***** Data provided
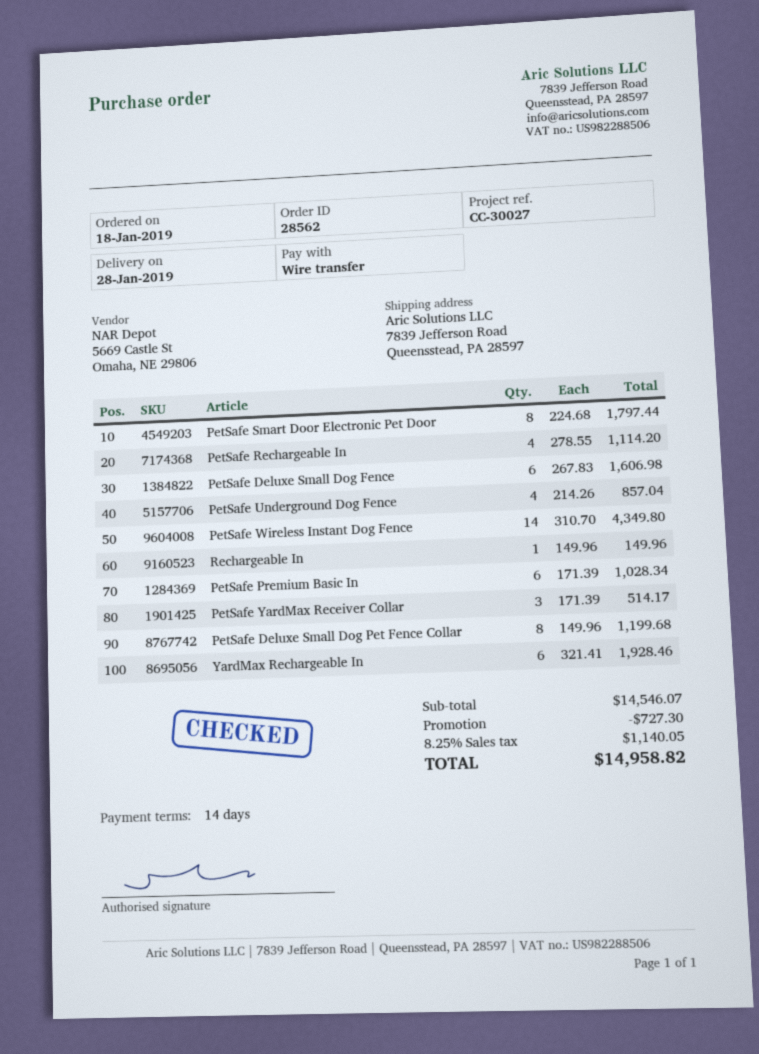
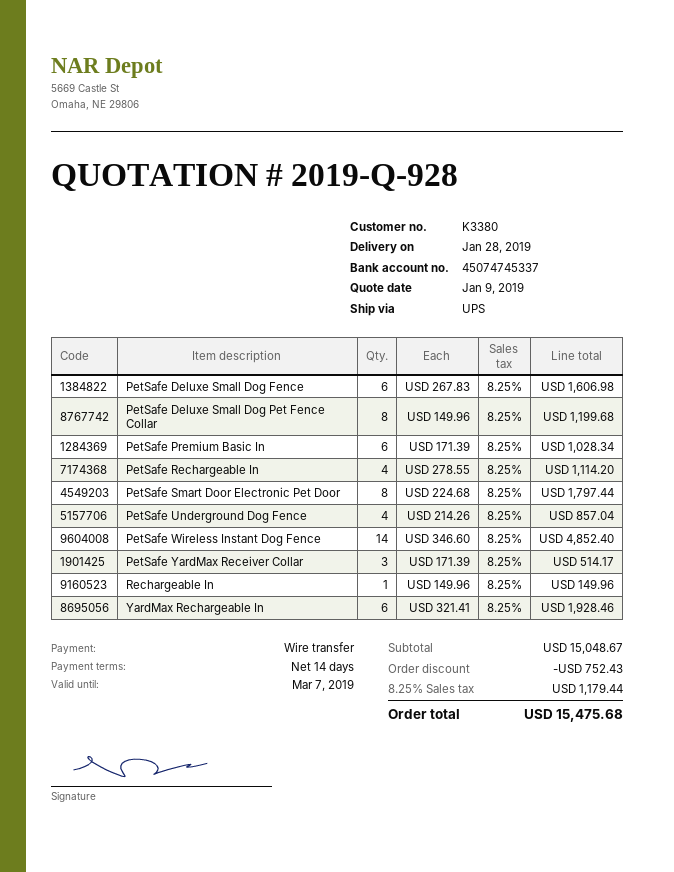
PetSafe Wireless Instant Dog Fence: 14 x 310.70 = 4349.80 -> 14 x 346.60 = 4852.40
subtotal: 14546.07 -> 15048.67
discount: 727.30 -> 752.43
tax: 8.25% = 1140.05 -> 8.25% = 1179.44
total: 14958.82 -> 15475.68

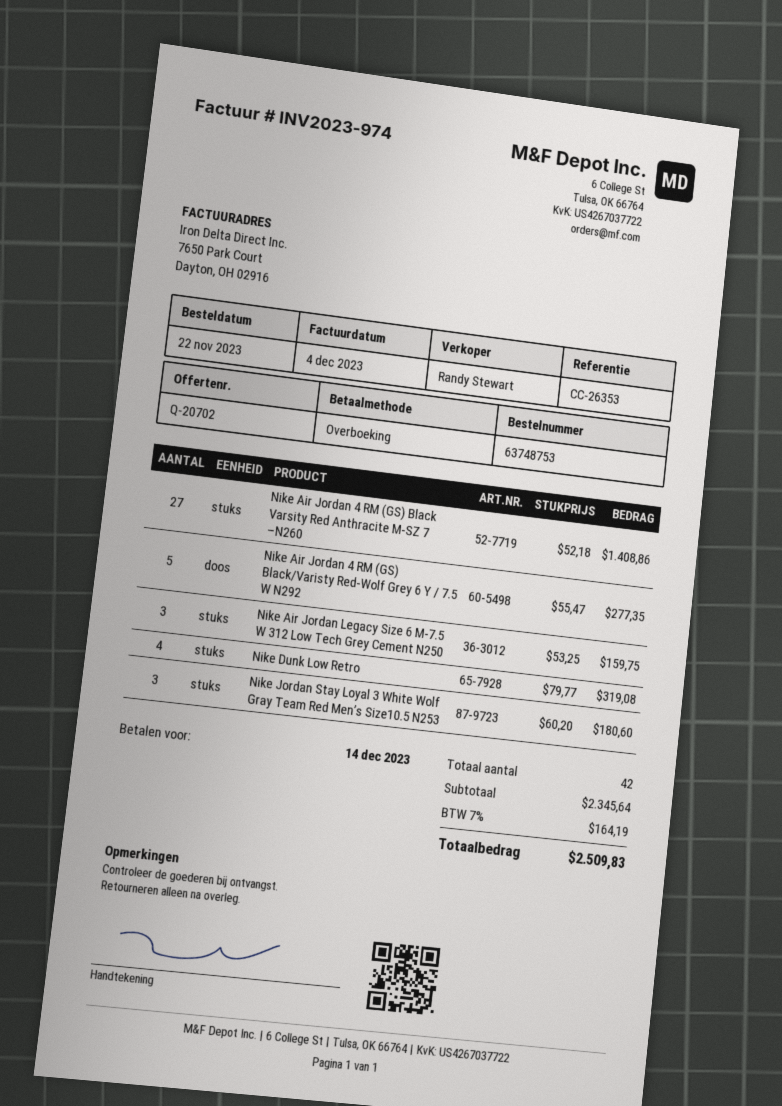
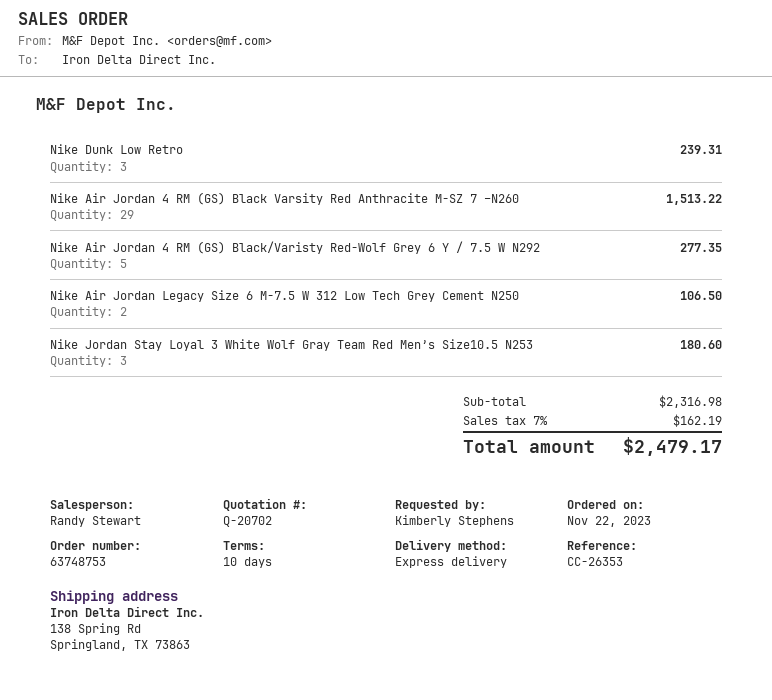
Nike Air Jordan 4 RM (GS) Black Varsity Red Anthracite M-SZ 7 –N260: 27 for 1408.86 -> 29 for 1513.22
Nike Air Jordan Legacy Size 6 M-7.5 W 312 Low Tech Grey Cement N250: 3 for 159.75 -> 2 for 106.50
Nike Dunk Low Retro: 4 for 319.08 -> 3 for 239.31
subtotal: 2345.64 -> 2316.98
tax: 7% = 164.19 -> 7% = 162.19
total: 2509.83 -> 2479.17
**********
- **About this exercise**
Please output all of the entries exactly as they appear, with no pictures.

- **Written reply**
PetSafe Wireless Instant Dog Fence: 14 x 310.70 = 4349.80 -> 14 x 346.60 = 4852.40
subtotal: 14546.07 -> 15048.67
discount: 727.30 -> 752.43
tax: 8.25% = 1140.05 -> 8.25% = 1179.44
total: 14958.82 -> 15475.68

Nike Air Jordan 4 RM (GS) Black Varsity Red Anthracite M-SZ 7 –N260: 27 for 1408.86 -> 29 for 1513.22
Nike Air Jordan Legacy Size 6 M-7.5 W 312 Low Tech Grey Cement N250: 3 for 159.75 -> 2 for 106.50
Nike Dunk Low Retro: 4 for 319.08 -> 3 for 239.31
subtotal: 2345.64 -> 2316.98
tax: 7% = 164.19 -> 7% = 162.19
total: 2509.83 -> 2479.17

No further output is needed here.